Our speech in social media spaces
“Press until shiok”, proclaimed a sticker pasted on a traffic light button; I still remember how amused and intrigued I was when I first came across this cheeky statement near Bugis MRT station. It was an emblematic response to the incessantly impatient, Type-A Singaporean who is ever in the need for speed. This particular sticker was one of a gamut of witty Singaporean stickers created and pasted at various public spaces by Samantha Lo (also known as SKL0 or Sticker Lady, whichever you might prefer). In an interview with TODAY, Samantha’s intention for these uniquely Singaporean labels was to reclaim spaces — a spirited project to “make Singapore feel like Singapore again”.
Her comment struck a chord with me as I got reminded of the time where I first learnt about graffiti and its diverse forms whilst on a ‘subculture tour’ in Kreuzberg, Berlin. Germany’s capital has been been hailed by art critic, Emilie Trice, as “the graffiti Mecca of the urban art world”. At the core of this street art nexus lays the district of Kreuzberg, whose multi-ethnic composition and bohemian personality make it one of the distinctive neighbourhoods to discover omnifarious forms of graffiti in the city. As the tour progressed (it was three hours long), I came to know that the heart of graffiti has always centred on challenging existing property borders and normative space. Walls etched with graffiti therefore morph into a counter-space and project a counter-voice. One significant art piece in Kreuzberg would be prominent street artist Blu’s mural of two men attempting to rip each other’s masks off: symbolising Berlin’s estrangement in the embryonic stages of German reunification. Many graffiti artists advanced into East Germany after the tearing down of the Berlin Wall, with many of the former military areas now serving as a canvas for their commentary on freedom.

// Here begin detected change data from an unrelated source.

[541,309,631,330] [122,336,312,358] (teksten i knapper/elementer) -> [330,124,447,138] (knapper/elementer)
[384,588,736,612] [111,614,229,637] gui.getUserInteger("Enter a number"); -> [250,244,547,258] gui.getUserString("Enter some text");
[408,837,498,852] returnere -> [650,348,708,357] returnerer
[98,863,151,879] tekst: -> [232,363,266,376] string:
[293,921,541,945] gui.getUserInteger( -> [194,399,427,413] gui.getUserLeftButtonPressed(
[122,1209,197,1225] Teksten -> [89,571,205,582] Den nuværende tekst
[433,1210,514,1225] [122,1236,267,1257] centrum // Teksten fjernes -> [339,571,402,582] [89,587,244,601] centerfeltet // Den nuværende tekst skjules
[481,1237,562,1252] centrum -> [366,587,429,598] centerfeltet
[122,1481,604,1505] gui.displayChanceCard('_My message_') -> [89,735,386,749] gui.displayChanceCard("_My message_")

In our digital age today, physical walls for an individual’s expression have been replaced by pervasive social media “walls” — virtual canvases for your ‘ideal self’. Facebook is a platform to showcase your adventurous life, while Tumblr has become a site for exhibiting your superior “taste” in curating dreamy, heavily-filtered images. Yet, what perturbs me the most have been the swarm of arguments, judgement, condescension and vulgarities in social media spaces. I believe that you will be able to recall at least one particular incident that verges on such vilification. Today, it is (sadly) impossible for me to scroll through my Twitter timeline and not encounter one disparaging comment.

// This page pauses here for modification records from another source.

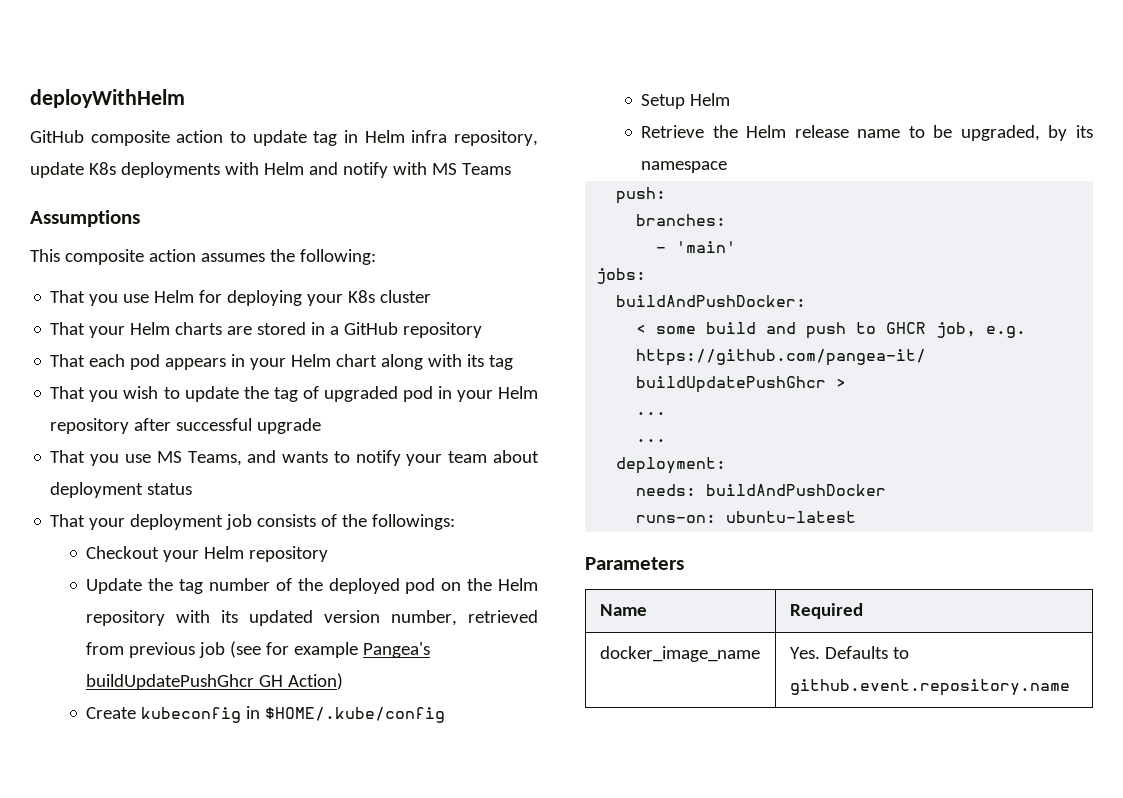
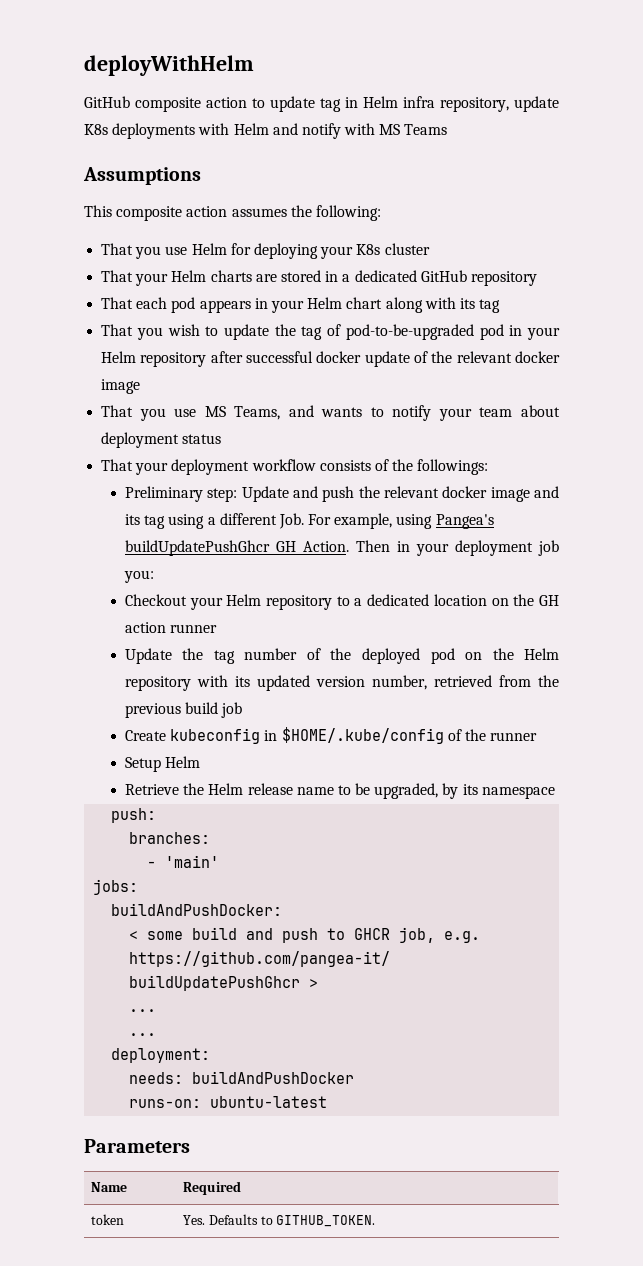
(340, 330) none -> [354,270,417,282] dedicated
[323,386,398,402] upgraded -> [345,324,474,340] pod-to-be-upgraded
[257,418,322,434] upgrade -> [316,351,560,367] [101,379,141,394] docker update of the relevant docker image
[226,514,253,530] job -> [251,459,316,471] workflow
[86,546,329,562] Checkout your Helm repository -> [124,486,559,502] [124,513,494,529] [124,540,560,556] [123,570,154,583] [124,594,560,610] [124,622,218,633] Preliminary step: Update and push the relevant docker image and its tag using a different Job. For example, using Pangea's buildUpdatePushGhcr GH Action. Then in your deployment job you: // Checkout your Helm repository to a dedicated location on the GH action runner
[129,641,431,658] [86,673,344,690] previous job (see for example Pangea's buildUpdatePushGhcr GH Action) -> [538,675,559,687] [124,702,243,718] the previous build job
(446, 715) none -> [447,729,538,741] of the runner
[599,646,760,662] docker_image_name -> [91,1214,125,1225] token
[789,679,1070,696] github.event.repository.name -> [276,1215,376,1227] GITHUB_TOKEN.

I believe that graffiti’s intention to reclaim physical territory could be drawn parallel to our social media spaces today. While the proliferation of new media has empowered everyone to share their original content, opinions and feelings without challenge; Christians could reclaim social media spaces by filling them with grace and hope. Much like the areas in Singapore and Kreuzberg which have experienced thoughtful attempts in reclaiming physical spaces, I feel that our newsfeeds and timelines do need some recovery of their own. We seem to have lost all traces of speech purity as loose language has assumed the ‘new normal’; we seem to have lost the plenitude of gratitude in our everyday living; we seem to have missed out the value of edification in our daily exchanges.
In Ephesians 4:29, it presciently encapsulates the arena of speech in our lives, fitting even for the virtual world: “Let no corrupting talk come out of your mouths, but only such as is good for building up, as fits the occasion, that it may give grace to those who hear.” This does not mean that we stray away from honesty. Instead we should think more deeply about our feelings, thoughts and situations before choosing to express ourselves. The words which emerge from our tongues reflect the manner in which we perceive and analyse our situations. It is nowhere wrong to develop strong opinions reinforced by vast knowledge, however, we need to consider whether the time and place is right for our expression. Our tongues could be carpets of poisonous vines or carpets of cherry blossoms. There is a pressing need for Christians to handle our situations in a mature and honourable manner.
May you come to see your Facebook, Twitter and Instagram feeds as forts of potential counter-spaces, brimming with the possibility of your Christ-inspired counter-voice. As Paul would put it, let us throng these spaces with words that are “true, noble, reputable, authentic, compelling and gracious” (Philippians 4:8, MSG). Even as the platforms for personal expression have drastically been altered over the years, let us not waver in pursuing love and wisdom in our speech.